Once a major royalty publisher like Moody of Chicago picks up a writer’s work, they strongly encourage the writer to start another work. Alas, Margaret did not have another idea that Moody had not already published or did not already have in the works. So Margaret turned to her friends and asked what they would like her to write. One friend said, “I’d like to know more about those two girls from the Fulani tribe of West Africa mentioned in More Than A Slave.” Margaret liked the idea and used it for her next book, The Fulani Girls.

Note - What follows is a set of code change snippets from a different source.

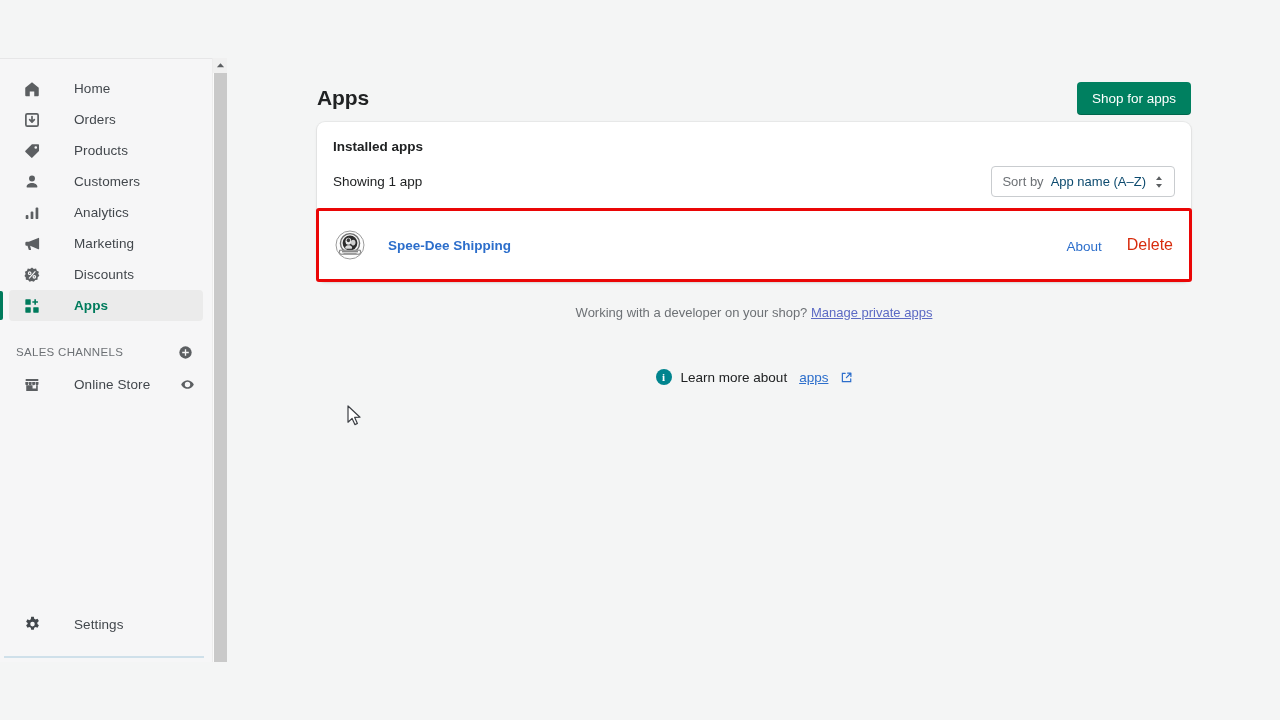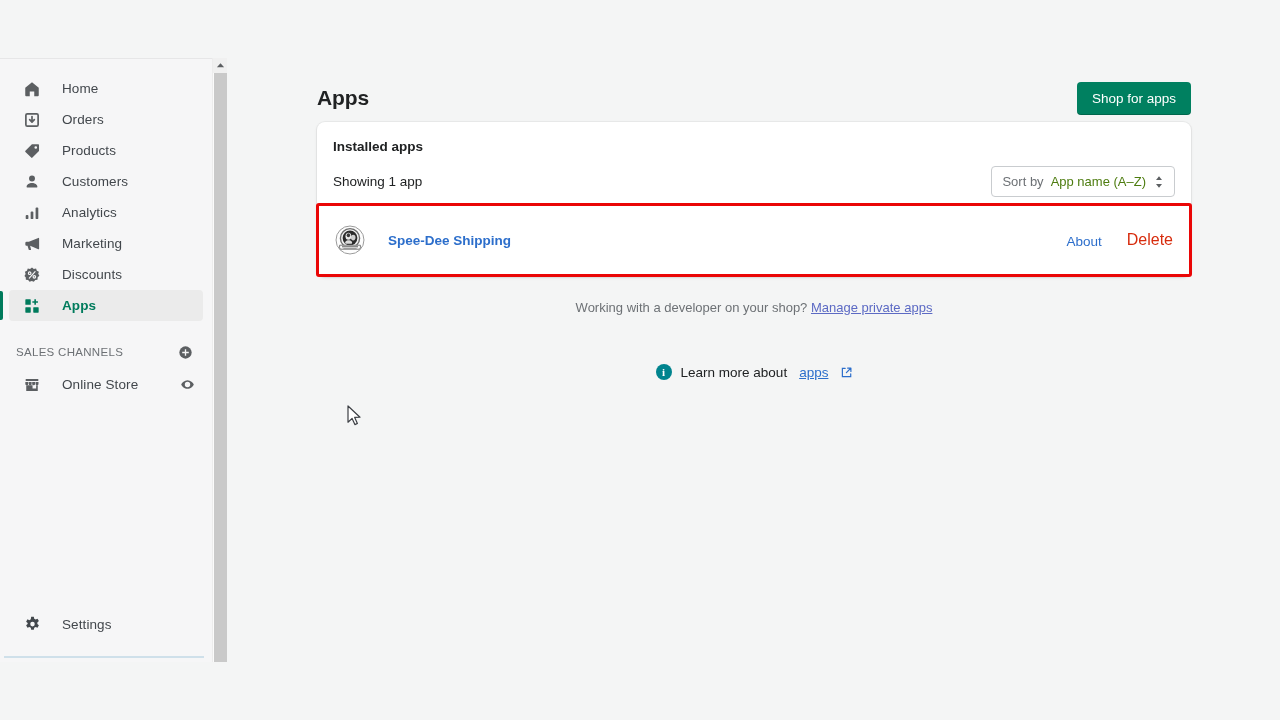--- a/index.html
+++ b/index.html
@@ -48,6 +48,7 @@
     font-size: 13.5px;
     cursor: pointer;
     user-select: none;
+    gap: 12px;
   }
 
   .nav-item .nav-icon {

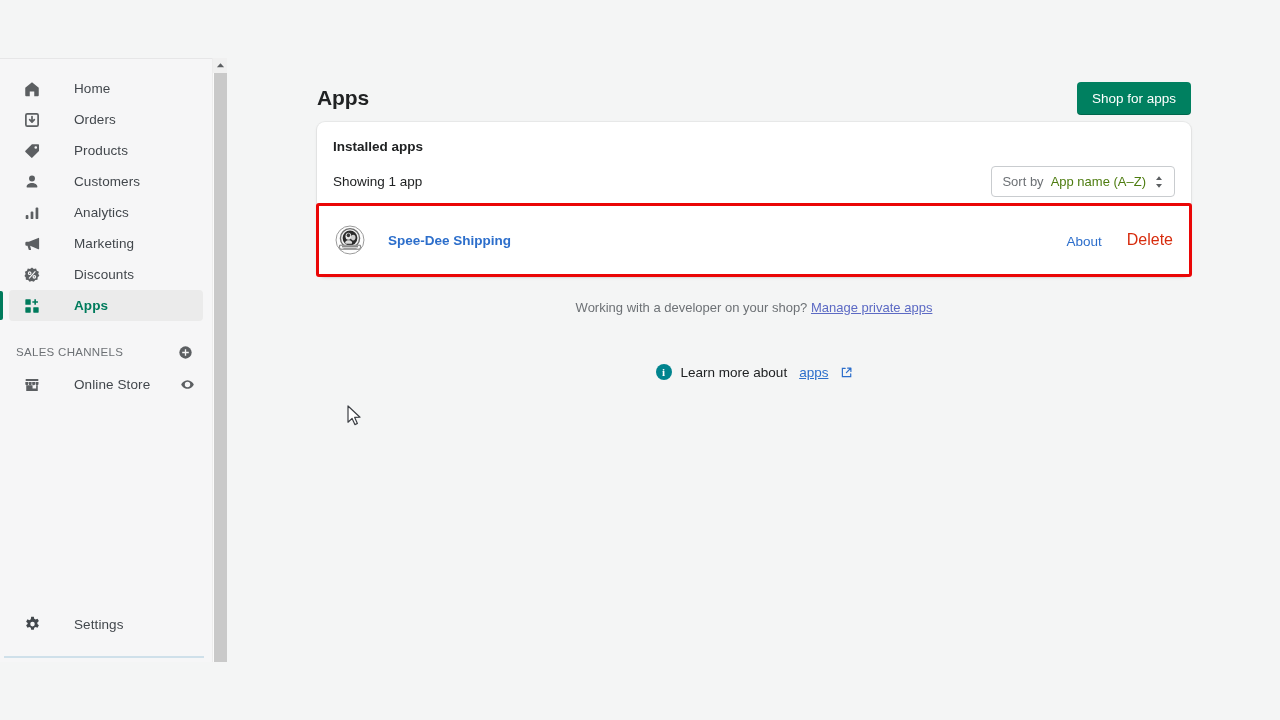--- a/index.html
+++ b/index.html
@@ -227,7 +227,7 @@
     display: flex;
     align-items: center;
     justify-content: space-between;
-    padding: 12px 16px 6px 16px;
+    padding: 12px 16px 11px 16px;
   }
 
   #showing-count {

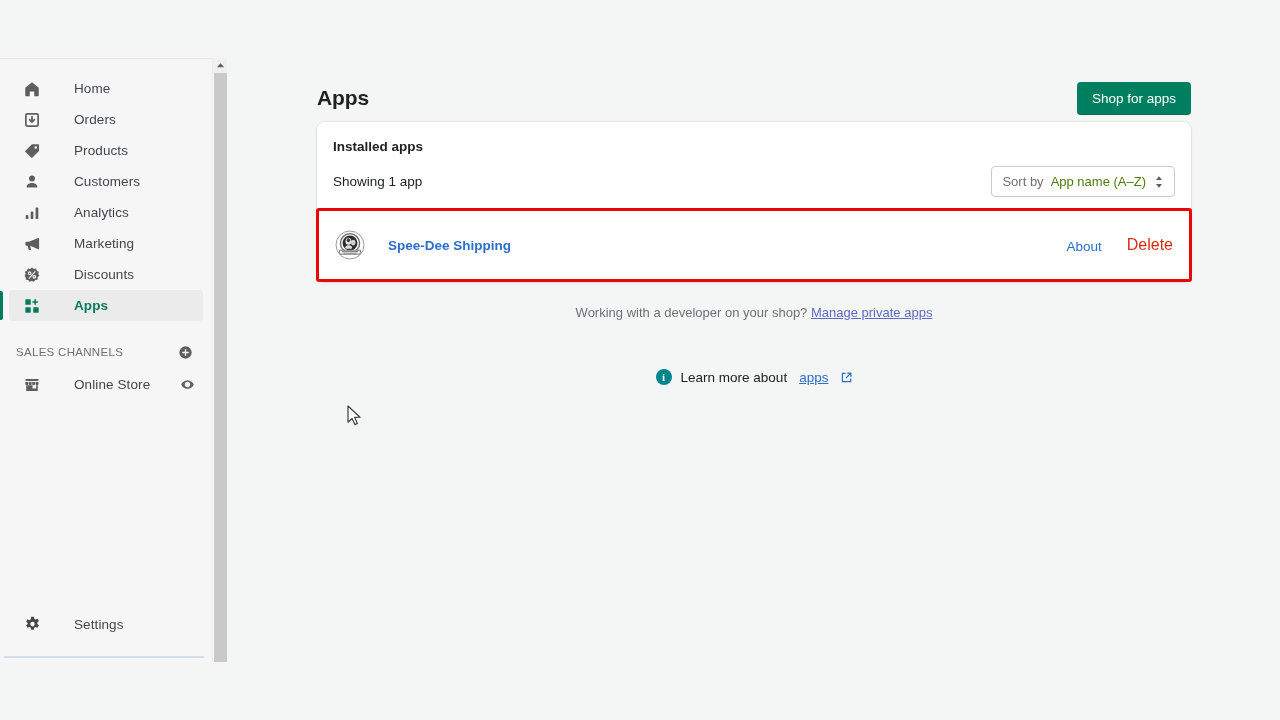--- a/index.html
+++ b/index.html
@@ -249,7 +249,7 @@
   }
 
   #sort-label { color: #6d7175; }
-  #sort-value { color: #4d7c0f; margin-left: 3px; }
+  #sort-value { color: #0c4a6e; margin-left: 3px; }
 
   #sort-caret {
     margin-left: 4px;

As the story goes, Anniya and her younger sister are boating on the Benue River near their home in 18th century Nigeria when captured by slave-traders, forced onto a ship, and taken to New York City. When the ship docks, Anniya's younger sister is led off, but Anniya is forced to remain aboard as the ship sets sail to Georgia. A screaming Anniya vows to return to New York and find her sister. Her incredible quest becomes a tale of bravery, danger, adventure, and love.
It, too, takes place during the tumultuous Revolutionary War period but with a surprising feature. Colonists in the South where the young girl landed did not raise cotton as might be expected. Instead, they raised crops and also served as middle-men between the British and the Native American tribes who provided deer skins for use in Europe. Margaret blazed new trails as she researched the various tribes in the area and their relationships with the Colonists, the British, and each other. She also learned of Nigerian artist, Kenneth Chiazor, who created the illustration for the book’s cover.
This book won both the Henri Award and the Readers’ Choice award at the 2015 Christian Literary Awards held in Frisco, Texas.
Margaret found, however, that some potential readers were unaccustomed to the title being a foreign word. She reissued The Fulani Girls under the title Song of Life. Copies are available only from the author.